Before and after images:
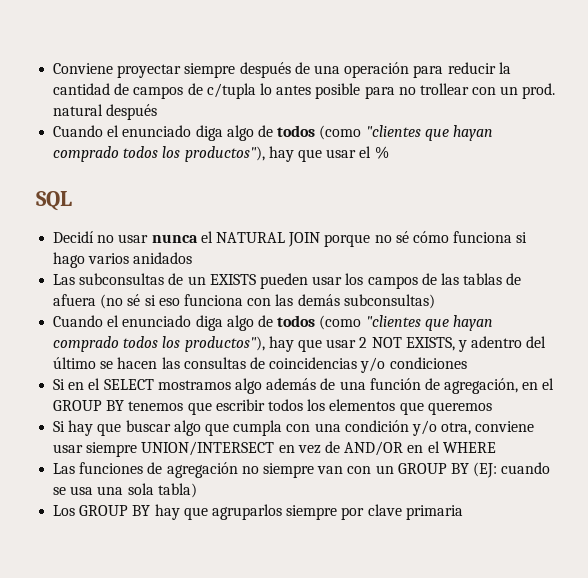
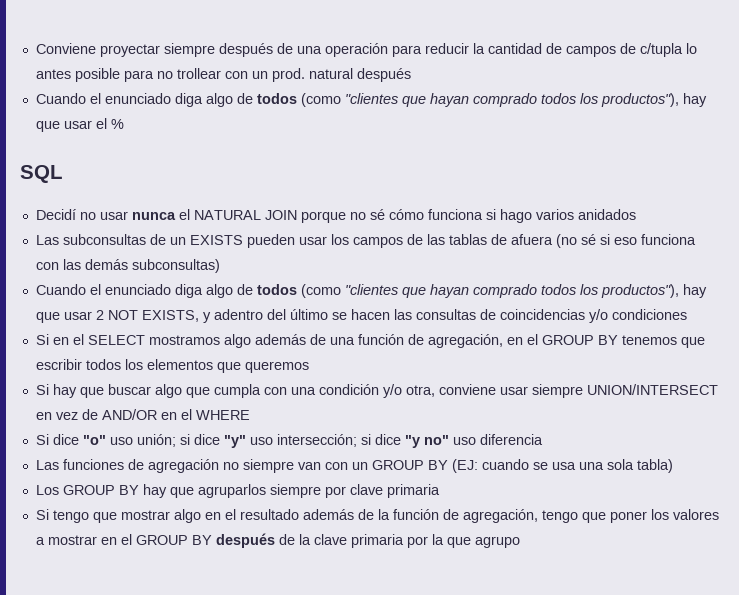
+ Si dice "o" uso unión; si dice "y" uso intersección; si dice "y no" uso diferencia
+ Si tengo que mostrar algo en el resultado además de la función de agregación, tengo que poner los valores a mostrar en el GROUP BY después de la clave primaria por la que agrupo

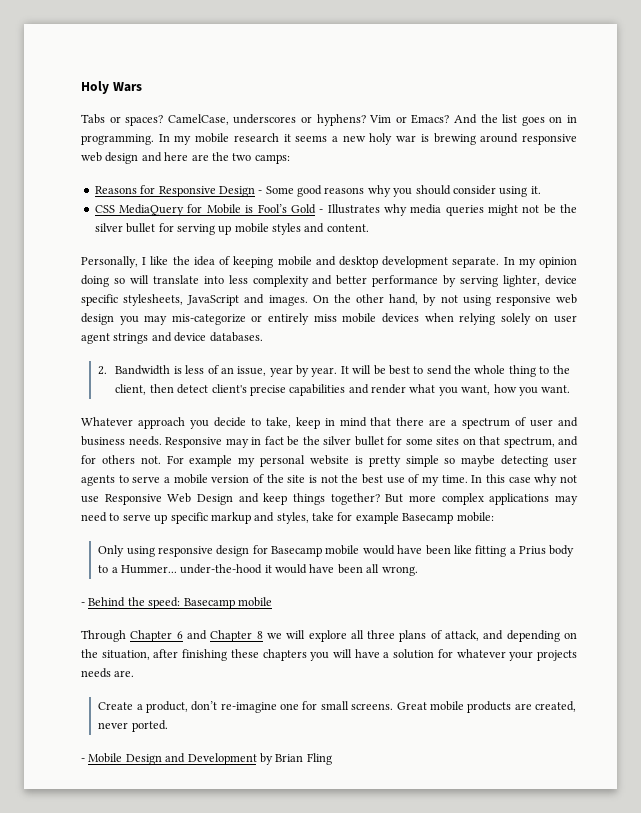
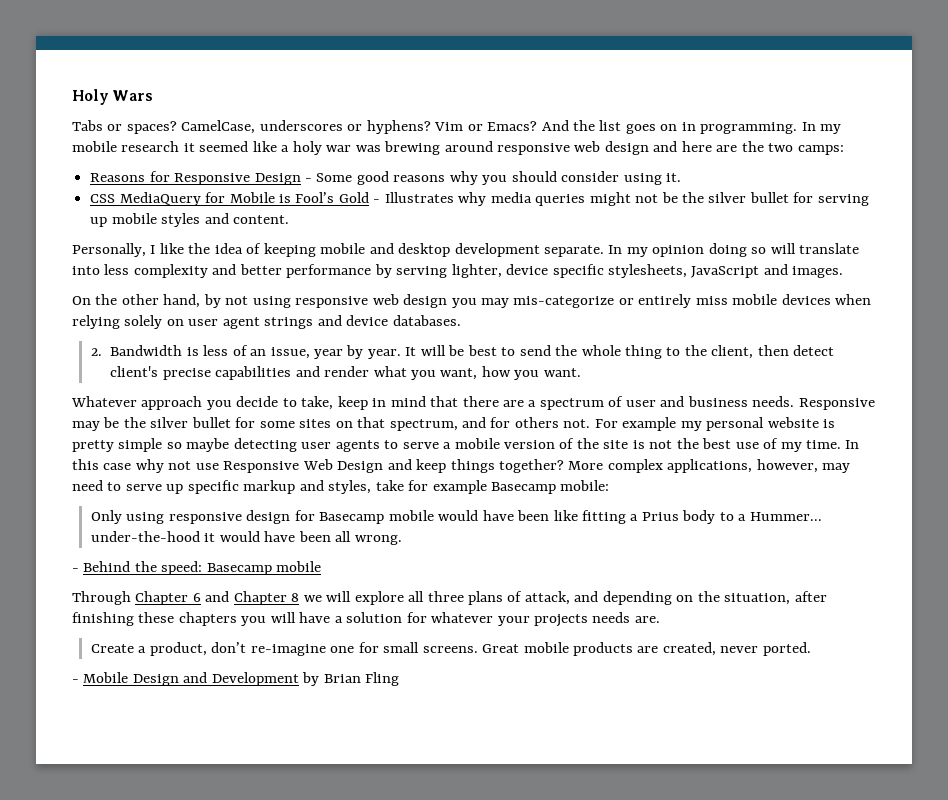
- In my mobile research it seems a new holy war is brewing around responsive web design and here are the two camps:
+ In my mobile research it seemed like a holy war was brewing around responsive web design and here are the two camps:
- In my opinion doing so will translate into less complexity and better performance by serving lighter, device specific stylesheets, JavaScript and images. On the other hand, by not using responsive web design you may mis-categorize or entirely miss mobile devices when relying solely on user agent strings and device databases.
+ In my opinion doing so will translate into less complexity and better performance by serving lighter, device specific stylesheets, JavaScript and images.
+ On the other hand, by not using responsive web design you may mis-categorize or entirely miss mobile devices when relying solely on user agent strings and device databases.
- Responsive may in fact be the silver bullet for some sites on that spectrum, and for others not.
+ Responsive may be the silver bullet for some sites on that spectrum, and for others not.
- But more complex applications may need to serve up specific markup and styles, take for example Basecamp mobile:
+ More complex applications, however, may need to serve up specific markup and styles, take for example Basecamp mobile:

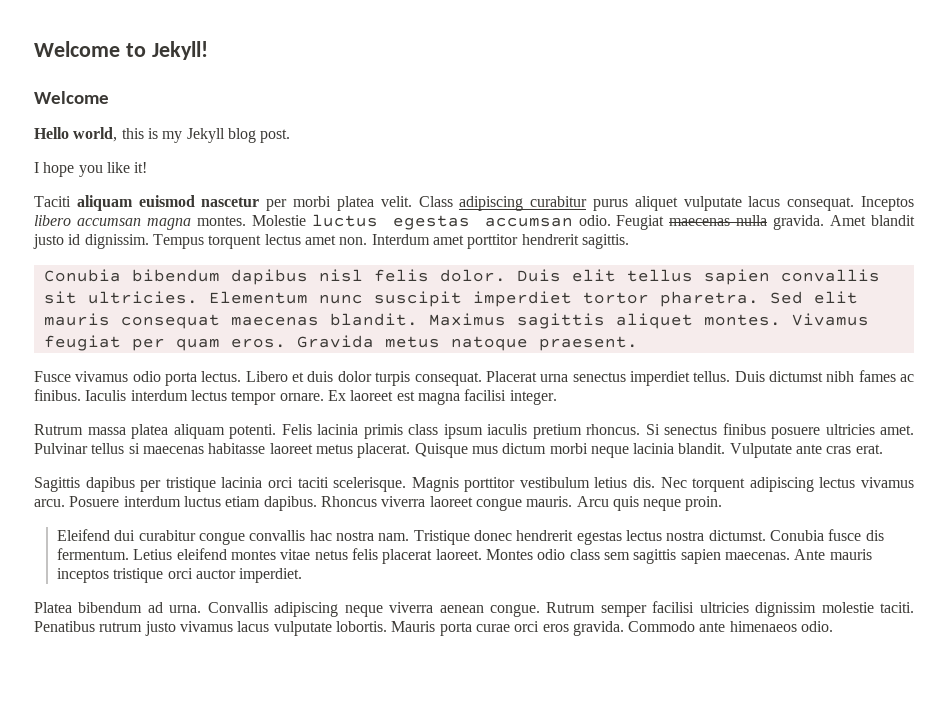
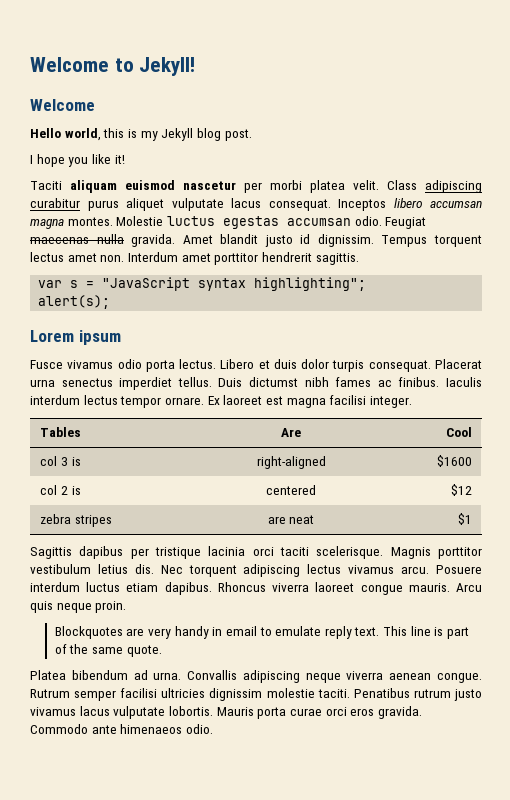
- Conubia bibendum dapibus nisl felis dolor. Duis elit tellus sapien convallis sit ultricies. Elementum nunc suscipit imperdiet tortor pharetra. Sed elit mauris consequat maecenas blandit. Maximus sagittis aliquet montes. Vivamus feugiat per quam eros. Gravida metus natoque praesent.
+ var s = "JavaScript syntax highlighting";
+ alert(s);
+ Lorem ipsum
- Rutrum massa platea aliquam potenti. Felis lacinia primis class ipsum iaculis pretium rhoncus. Si senectus finibus posuere ultricies amet. Pulvinar tellus si maecenas habitasse laoreet metus placerat. Quisque mus dictum morbi neque lacinia blandit. Vulputate ante cras erat.
+ Tables | Are | Cool
+ col 3 is | right-aligned | $1600
+ col 2 is | centered | $12
+ zebra stripes | are neat | $1
- Eleifend dui curabitur congue convallis hac nostra nam. Tristique donec hendrerit egestas lectus nostra dictumst. Conubia fusce dis fermentum. Letius eleifend montes vitae netus felis placerat laoreet. Montes odio class sem sagittis sapien maecenas. Ante mauris inceptos tristique orci auctor imperdiet.
+ Blockquotes are very handy in email to emulate reply text. This line is part of the same quote.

:: Task goal ::
Find each line in the records holding the string "stylesheets" and show it.

:: Written answer ::
- In my opinion doing so will translate into less complexity and better performance by serving lighter, device specific stylesheets, JavaScript and images. On the other hand, by not using responsive web design you may mis-categorize or entirely miss mobile devices when relying solely on user agent strings and device databases.
+ In my opinion doing so will translate into less complexity and better performance by serving lighter, device specific stylesheets, JavaScript and images.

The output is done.